HHC contends that petitioner failed to rebut the presumption of prejudice. As a result of the delay, HHC was not permitted to conduct an early investigation to prepare their defense or potentially settle the case. HHC maintains that because the records do not mirror petitioner's version of the timeline, they would be prejudiced because they have to now investigate highly disputed facts three years later. Members of the staff at KCHC will not have an independent recollection of the events at this point in time.
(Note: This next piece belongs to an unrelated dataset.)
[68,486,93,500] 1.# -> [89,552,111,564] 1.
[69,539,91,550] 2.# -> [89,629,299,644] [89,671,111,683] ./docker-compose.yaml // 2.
In the instant case, plaintiff failed to rebut the presumption that HHC will be prejudiced by the delay. Petitioner served her notice of claim after retaining counsel in November 2013. That notice of claim is a nullity as it was served without leave of court, and it was served nearly a year after expiration of the 90-day statutory period. Further, petitioner failed to move for leave to deem that notice of claim timely filed nunc pro tunc for almost two additional years. While there is no evidence before this Court that the medical staff is currently unavailable, that is insufficient to rebut the presumption that HHC is prejudiced by this nearly three year delay. Even if counsel is able to locate the medical staff, there is no guarantee that they will still have the opportunity to interview the witnesses while their memories are fresh (see Matter of Fernandez v. City of New York, 131 AD3d 532, 15 N.Y.S.3d 166 [2 Dept., 2015] ). Therefore, based on the record before this Court, HHC is substantially prejudiced by the petitioner's delay.
Conclusion
Accordingly, the petitioner's motion for leave to deem the notice of claim as timely served nunc pro tunc is denied. Petitioner failed to demonstrate that she had a reasonable excuse for the delay in filing and the subsequent delay in moving for leave. Further, petitioner failed to demonstrate that HHC had actual knowledge of the essential facts constituting the claim by virtue of the medical records. Finally, petitioner failed to rebut the presumption that HHC would be prejudiced by the nearly three year delay.
The foregoing constitutes the decision and order of this Court.